MATERIALS PROVIDED –
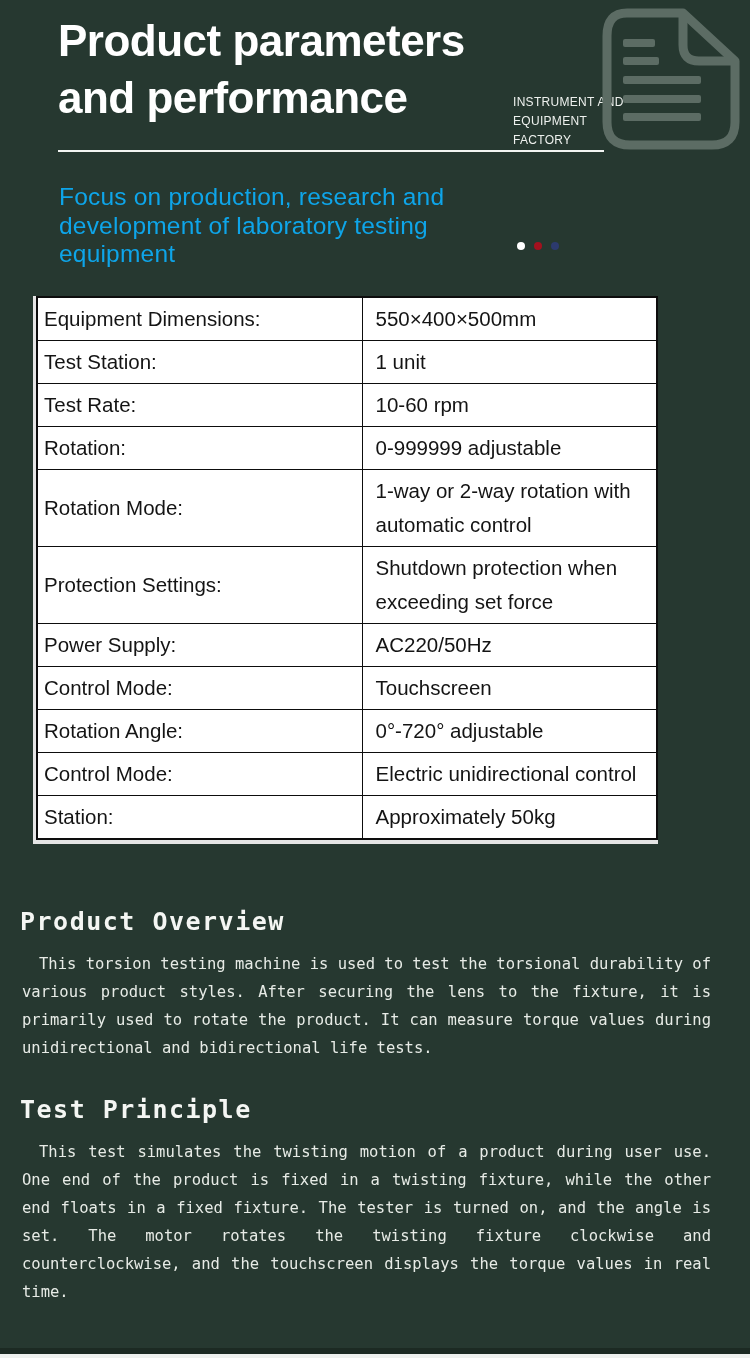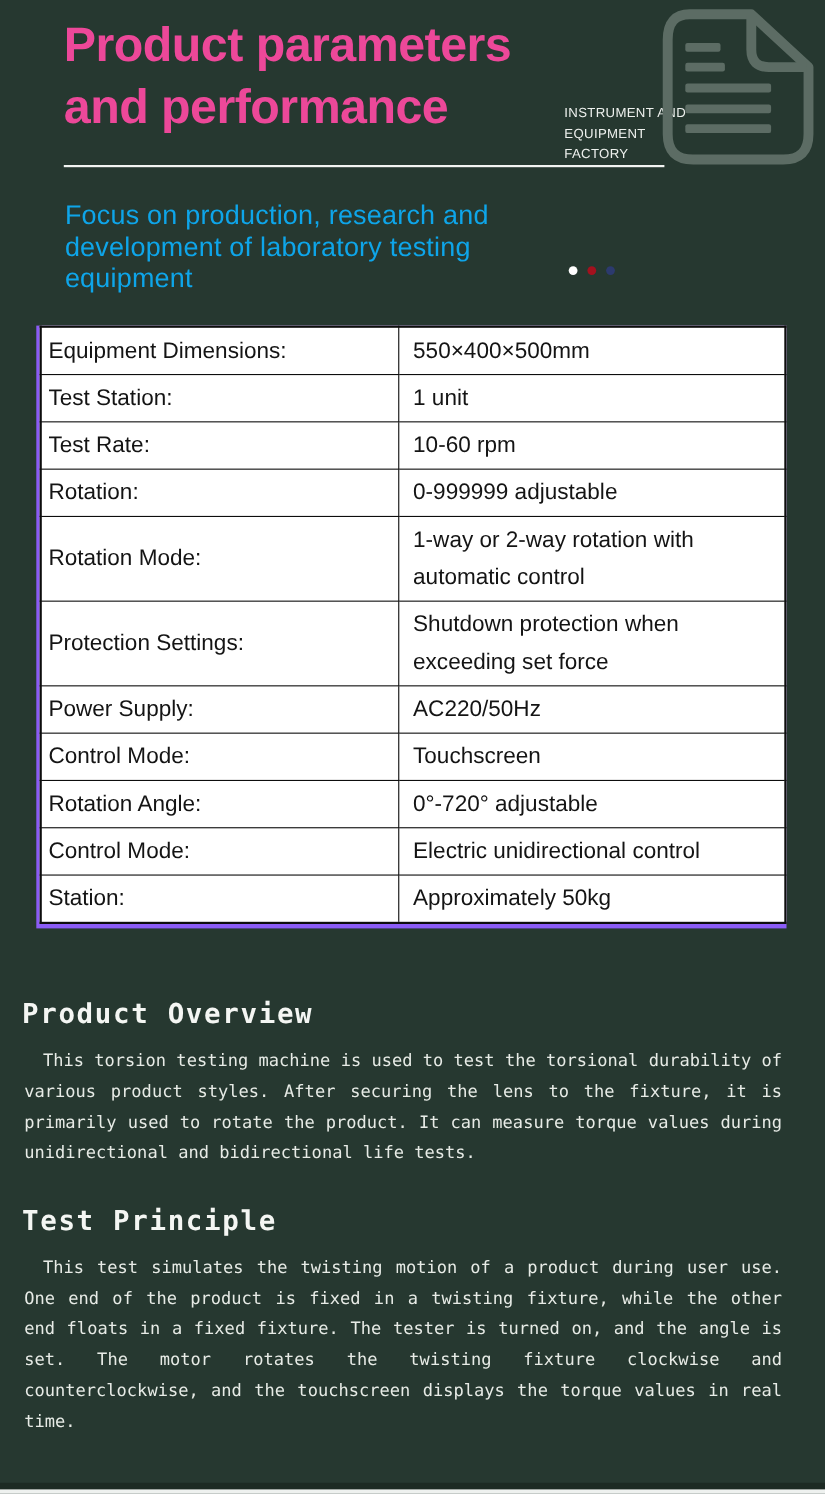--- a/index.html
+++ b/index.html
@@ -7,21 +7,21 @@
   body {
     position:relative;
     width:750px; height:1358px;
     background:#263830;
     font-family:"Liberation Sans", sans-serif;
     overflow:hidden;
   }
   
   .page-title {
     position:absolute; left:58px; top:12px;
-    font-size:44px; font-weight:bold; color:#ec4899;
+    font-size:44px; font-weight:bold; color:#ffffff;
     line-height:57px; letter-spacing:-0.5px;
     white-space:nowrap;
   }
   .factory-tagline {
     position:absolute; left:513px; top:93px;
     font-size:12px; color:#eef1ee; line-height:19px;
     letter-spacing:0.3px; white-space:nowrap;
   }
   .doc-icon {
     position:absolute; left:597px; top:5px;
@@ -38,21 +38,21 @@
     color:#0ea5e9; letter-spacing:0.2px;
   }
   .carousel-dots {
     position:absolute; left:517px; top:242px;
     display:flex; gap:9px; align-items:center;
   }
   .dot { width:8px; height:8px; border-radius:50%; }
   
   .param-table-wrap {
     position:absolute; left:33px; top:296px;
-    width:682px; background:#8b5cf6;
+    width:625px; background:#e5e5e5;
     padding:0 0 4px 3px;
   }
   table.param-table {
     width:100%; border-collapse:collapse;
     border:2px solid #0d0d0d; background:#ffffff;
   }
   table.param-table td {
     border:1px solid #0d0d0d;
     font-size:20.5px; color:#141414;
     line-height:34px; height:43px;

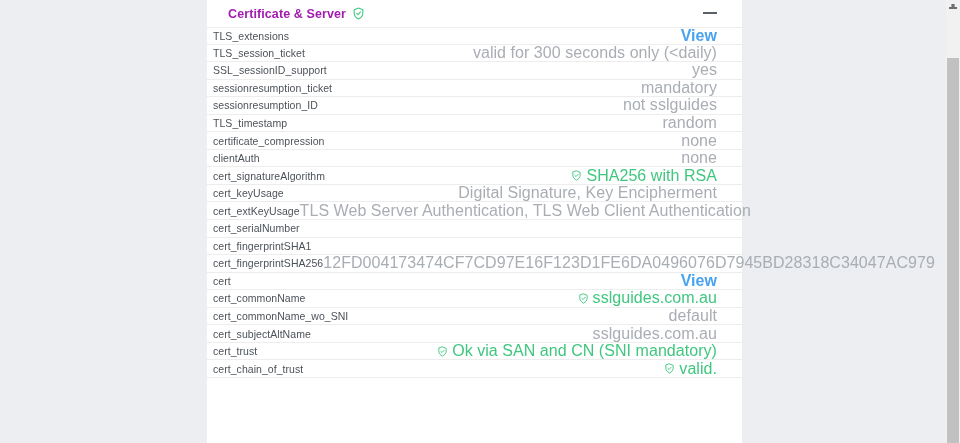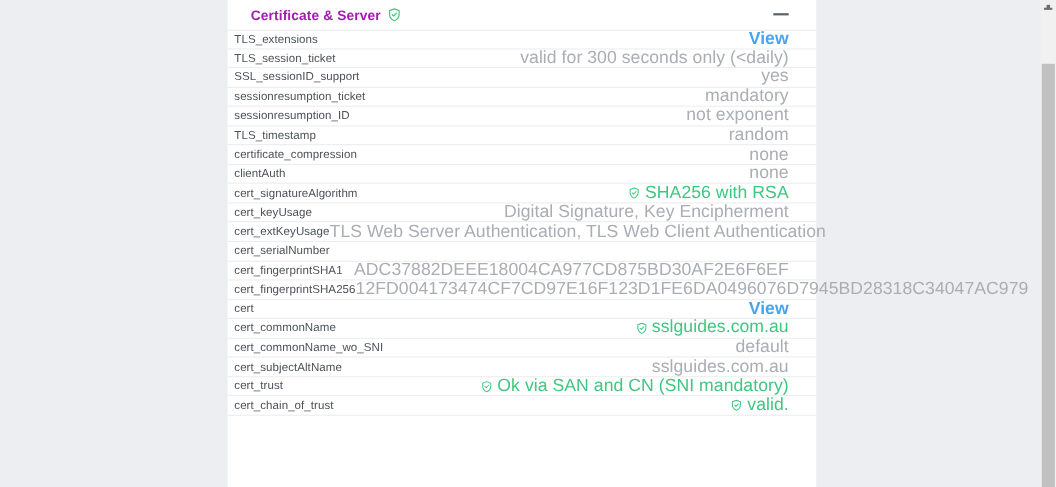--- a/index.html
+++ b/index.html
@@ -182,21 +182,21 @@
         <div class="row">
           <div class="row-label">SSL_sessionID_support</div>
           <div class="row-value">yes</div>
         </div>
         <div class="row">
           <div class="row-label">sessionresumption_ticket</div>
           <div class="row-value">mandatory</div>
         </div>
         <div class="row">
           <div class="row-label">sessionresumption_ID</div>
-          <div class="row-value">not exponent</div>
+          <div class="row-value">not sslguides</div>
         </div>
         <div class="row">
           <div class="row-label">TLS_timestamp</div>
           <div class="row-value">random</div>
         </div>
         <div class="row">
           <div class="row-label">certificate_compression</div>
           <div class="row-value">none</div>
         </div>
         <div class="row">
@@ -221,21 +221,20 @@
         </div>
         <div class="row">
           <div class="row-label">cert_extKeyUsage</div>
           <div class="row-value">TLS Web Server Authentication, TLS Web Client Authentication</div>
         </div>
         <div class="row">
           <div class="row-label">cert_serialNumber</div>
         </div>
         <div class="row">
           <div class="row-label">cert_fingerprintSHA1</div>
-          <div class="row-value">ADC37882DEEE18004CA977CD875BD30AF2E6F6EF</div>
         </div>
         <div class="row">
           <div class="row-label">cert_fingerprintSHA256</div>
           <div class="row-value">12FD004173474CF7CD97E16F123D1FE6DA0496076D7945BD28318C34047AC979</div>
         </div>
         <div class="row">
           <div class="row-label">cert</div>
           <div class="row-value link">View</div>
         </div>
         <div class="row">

ABOUT THIS TASK – Recreate the listing above word for word, dropping each picture it contains.

SOLUTION FOR THIS PROBLEM –
--- a/index.html
+++ b/index.html
@@ -7,21 +7,21 @@
   body {
     position:relative;
     width:750px; height:1358px;
     background:#263830;
     font-family:"Liberation Sans", sans-serif;
     overflow:hidden;
   }
   
   .page-title {
     position:absolute; left:58px; top:12px;
-    font-size:44px; font-weight:bold; color:#ec4899;
+    font-size:44px; font-weight:bold; color:#ffffff;
     line-height:57px; letter-spacing:-0.5px;
     white-space:nowrap;
   }
   .factory-tagline {
     position:absolute; left:513px; top:93px;
     font-size:12px; color:#eef1ee; line-height:19px;
     letter-spacing:0.3px; white-space:nowrap;
   }
   .doc-icon {
     position:absolute; left:597px; top:5px;
@@ -38,21 +38,21 @@
     color:#0ea5e9; letter-spacing:0.2px;
   }
   .carousel-dots {
     position:absolute; left:517px; top:242px;
     display:flex; gap:9px; align-items:center;
   }
   .dot { width:8px; height:8px; border-radius:50%; }
   
   .param-table-wrap {
     position:absolute; left:33px; top:296px;
-    width:682px; background:#8b5cf6;
+    width:625px; background:#e5e5e5;
     padding:0 0 4px 3px;
   }
   table.param-table {
     width:100%; border-collapse:collapse;
     border:2px solid #0d0d0d; background:#ffffff;
   }
   table.param-table td {
     border:1px solid #0d0d0d;
     font-size:20.5px; color:#141414;
     line-height:34px; height:43px;

--- a/index.html
+++ b/index.html
@@ -182,21 +182,21 @@
         <div class="row">
           <div class="row-label">SSL_sessionID_support</div>
           <div class="row-value">yes</div>
         </div>
         <div class="row">
           <div class="row-label">sessionresumption_ticket</div>
           <div class="row-value">mandatory</div>
         </div>
         <div class="row">
           <div class="row-label">sessionresumption_ID</div>
-          <div class="row-value">not exponent</div>
+          <div class="row-value">not sslguides</div>
         </div>
         <div class="row">
           <div class="row-label">TLS_timestamp</div>
           <div class="row-value">random</div>
         </div>
         <div class="row">
           <div class="row-label">certificate_compression</div>
           <div class="row-value">none</div>
         </div>
         <div class="row">
@@ -221,21 +221,20 @@
         </div>
         <div class="row">
           <div class="row-label">cert_extKeyUsage</div>
           <div class="row-value">TLS Web Server Authentication, TLS Web Client Authentication</div>
         </div>
         <div class="row">
           <div class="row-label">cert_serialNumber</div>
         </div>
         <div class="row">
           <div class="row-label">cert_fingerprintSHA1</div>
-          <div class="row-value">ADC37882DEEE18004CA977CD875BD30AF2E6F6EF</div>
         </div>
         <div class="row">
           <div class="row-label">cert_fingerprintSHA256</div>
           <div class="row-value">12FD004173474CF7CD97E16F123D1FE6DA0496076D7945BD28318C34047AC979</div>
         </div>
         <div class="row">
           <div class="row-label">cert</div>
           <div class="row-value link">View</div>
         </div>
         <div class="row">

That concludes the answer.